Structured diff data
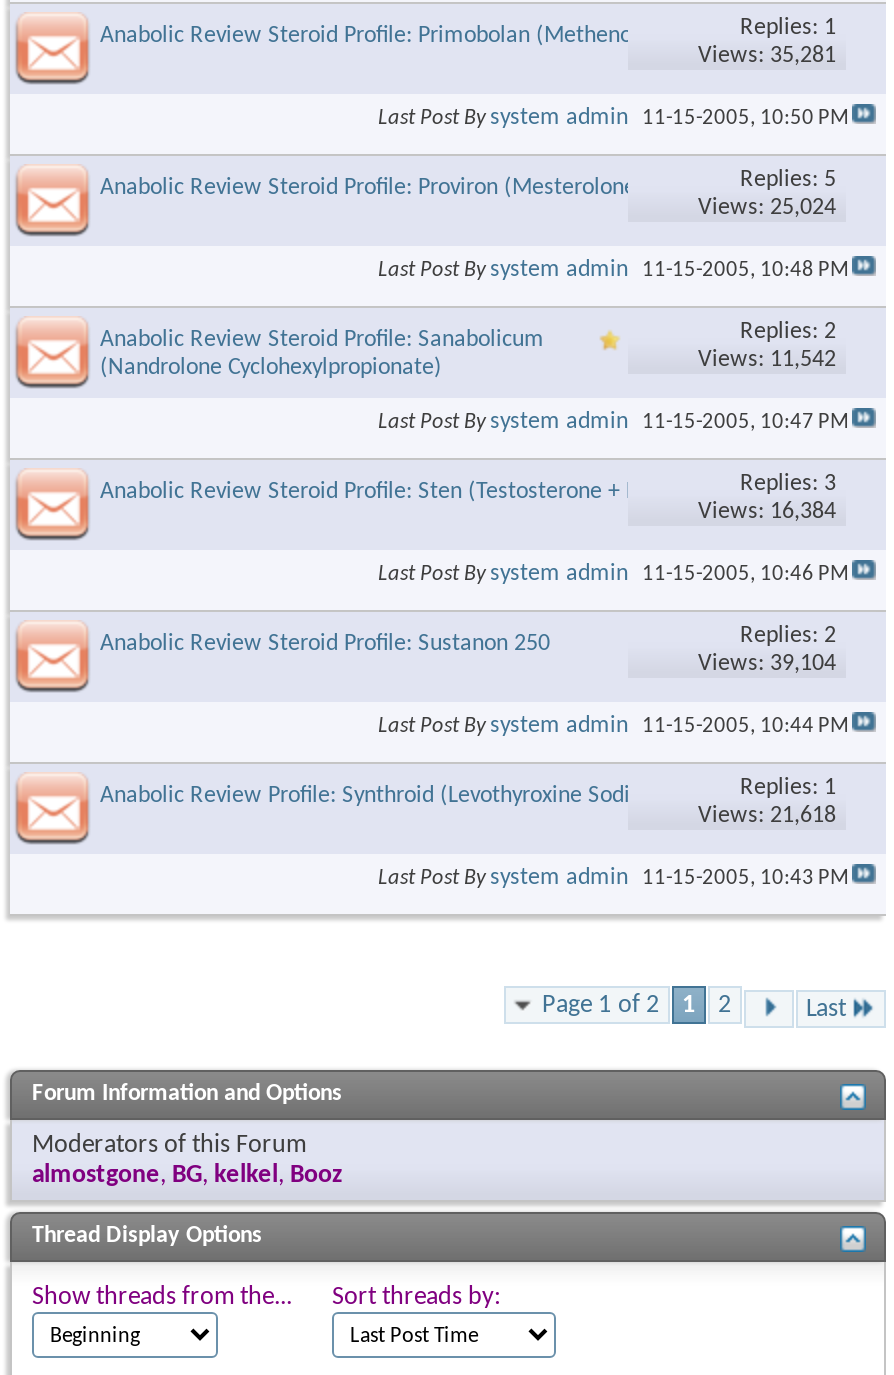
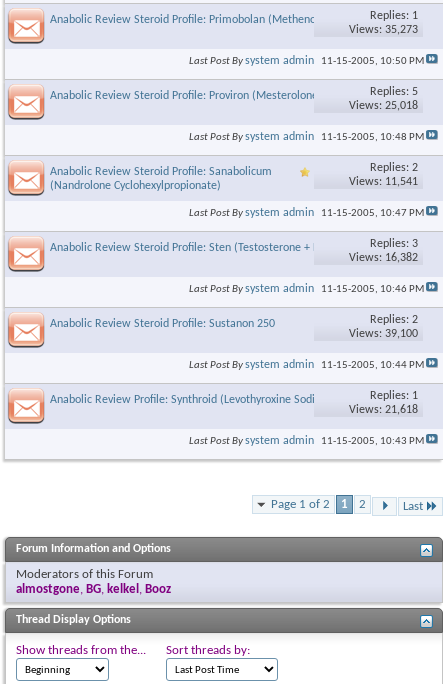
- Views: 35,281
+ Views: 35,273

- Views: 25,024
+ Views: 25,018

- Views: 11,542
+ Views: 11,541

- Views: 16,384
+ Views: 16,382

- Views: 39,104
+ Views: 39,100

▶ **To do**
Return the entries above exactly and in full; do not include images.

▶ **Solution below**
- Views: 35,281
+ Views: 35,273

- Views: 25,024
+ Views: 25,018

- Views: 11,542
+ Views: 11,541

- Views: 16,384
+ Views: 16,382

- Views: 39,104
+ Views: 39,100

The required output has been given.